To counteract, if possible, the growth of strikes, labor officials demand greater representation in the government administration (on the various government boards), hoping this will give them prestige with the ranks. They hope that such recognition or “prestige” of labor will compensate for lack of gains or even losses. Instead of pursuing a policy of demonstrating labor’s very real independent power, they thus act as servants of the ruling class rather than as representatives of the working class.

When 300,000 workers strike in war industries – with all the dangers of discrimination, black-listing, job loss, draft reclassification, and despite tremendous pressure and overt threats from the government, the bosses and a weak union officialdom – this is concrete and positive evidence that a growing section of labor is looking first to labor’s interests and needs.

The ranks understand very well that the bosses have taken advantage of the “no strike” pledge to bear down on them. Local union leaders, being closer to the ranks and their wishes, have often gone along with the strike decisions of the ranks over the heads of the international union officials. The government and the employers suspect the militancy of the local leaders and will stop at nothing to forestall it.
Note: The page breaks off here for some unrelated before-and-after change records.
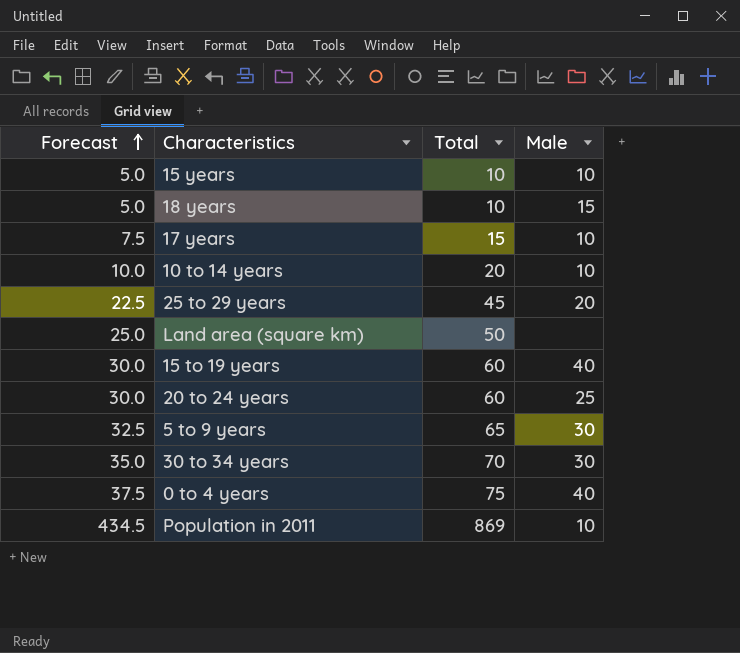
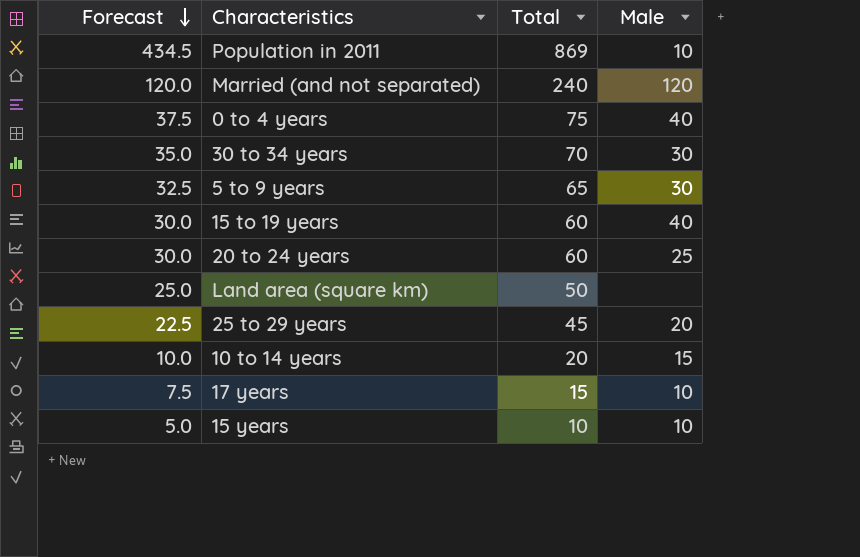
row order: Forecast ascending -> Forecast descending
row 18 years: 5.0 | 10 | 15 -> none
row Married (and not separated): none -> 120.0 | 240 | 120
10 to 14 years | Male: 10 -> 15

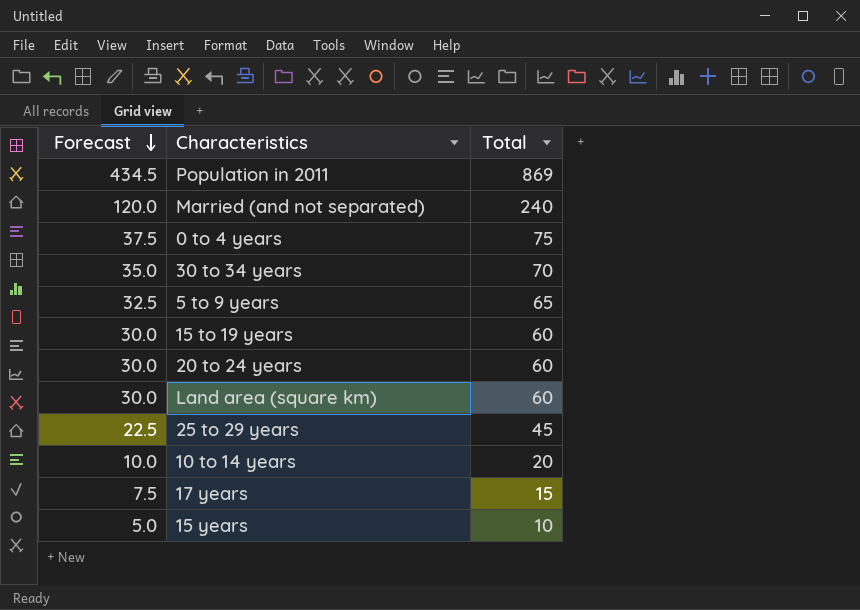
column Male | position: 4 -> none
Land area (square km) | Forecast: 25.0 -> 30.0
Land area (square km) | Total: 50 -> 60

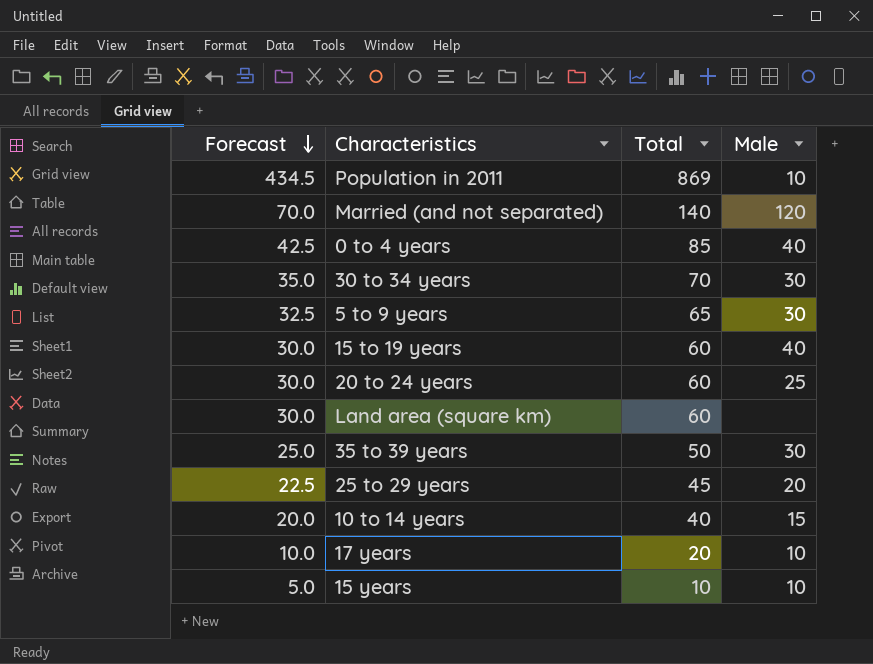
column Male | position: none -> 4
Married (and not separated) | Forecast: 120.0 -> 70.0
Married (and not separated) | Total: 240 -> 140
0 to 4 years | Forecast: 37.5 -> 42.5
0 to 4 years | Total: 75 -> 85
row 35 to 39 years: none -> 25.0 | 50 | 30
10 to 14 years | Forecast: 10.0 -> 20.0
10 to 14 years | Total: 20 -> 40
17 years | Forecast: 7.5 -> 10.0
17 years | Total: 15 -> 20

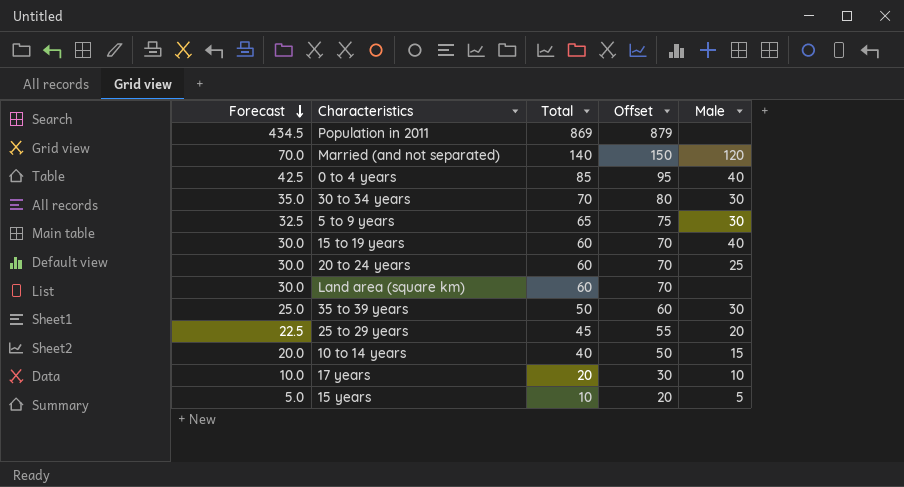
column Offset | formula: none -> [Total] + 10
Population in 2011 | Male: 10 -> none
15 years | Male: 10 -> 5

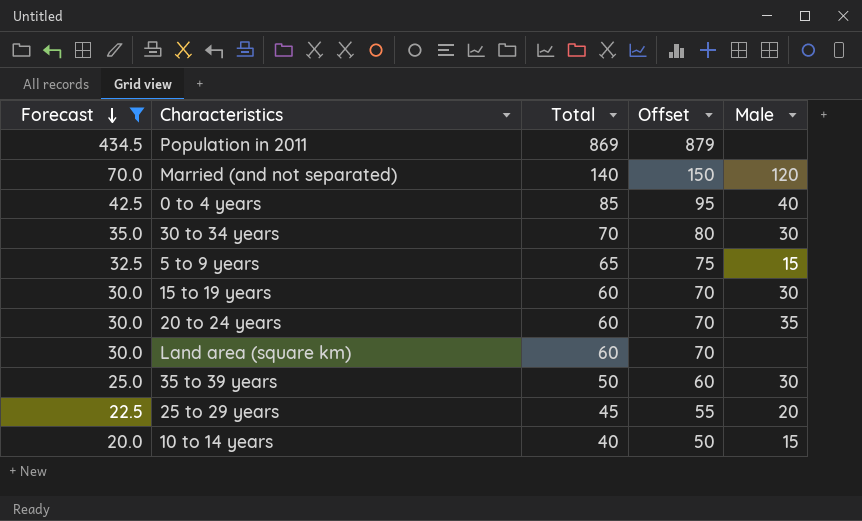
filter: none -> Forecast >= 20.0
5 to 9 years | Male: 30 -> 15
15 to 19 years | Male: 40 -> 30
20 to 24 years | Male: 25 -> 35

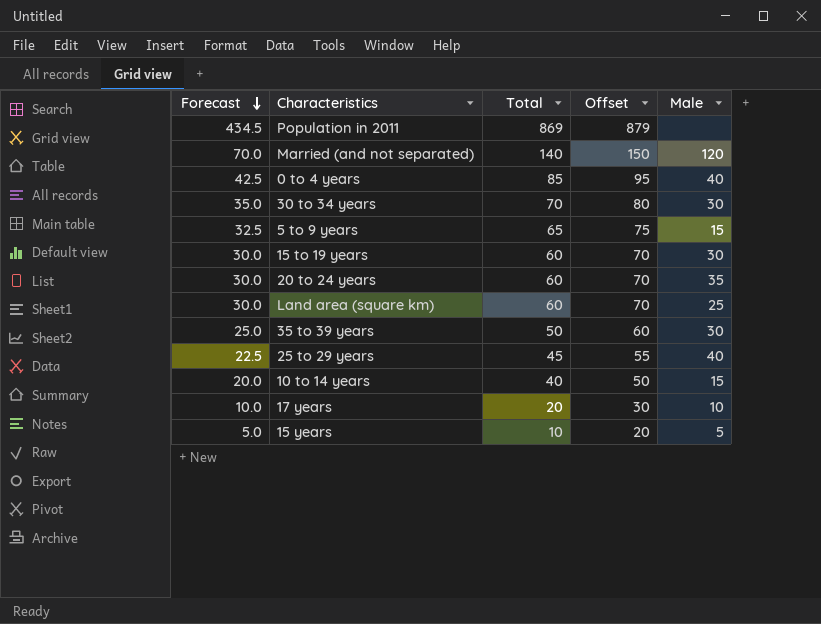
filter: Forecast >= 20.0 -> none
Land area (square km) | Male: none -> 25
25 to 29 years | Male: 20 -> 40

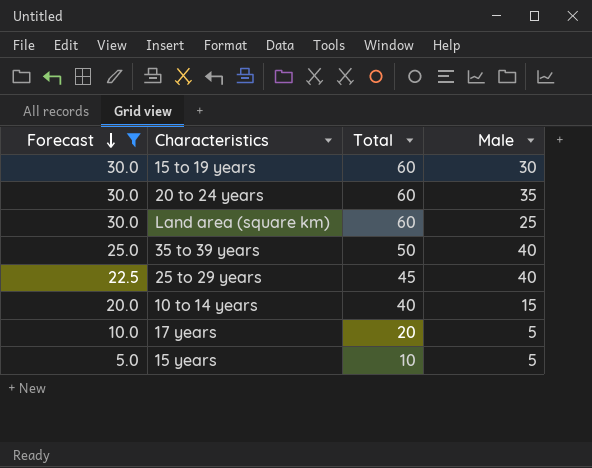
filter: none -> Forecast <= 30.0
column Offset | formula: [Total] + 10 -> none
35 to 39 years | Male: 30 -> 40
17 years | Male: 10 -> 5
Recently, for example, two CIO local auto union leaders (committee-men) were barred from a plant at Flint, Mich., and taken off the picket line by Army officials in order to investigate their “loyalty.” (New York Times, August 30) In still another case (Western Cartridge Co., Alton, Ill.), a local union president was suspended for entering a restricted area of the plant, causing a strike which even William Green, AFL president, described as due to the “arbitrary anti-union tactics” of the company.

The conclusions one must draw from the strikes of the past months are:

  1. The sentiment of the ranks against the “no strike” policy will become larger and sharper, even though repressive measures or legislation may hinder actual strikes.
  2. Those who stand in the way of a return of labor to a militant policy will be regarded with increasing suspicion by the ranks as either enemies or agents of the bosses within labor’s house.
  3. The rank and file will give more consideration to house cleaning, with the object of obtaining better, more militant leadership.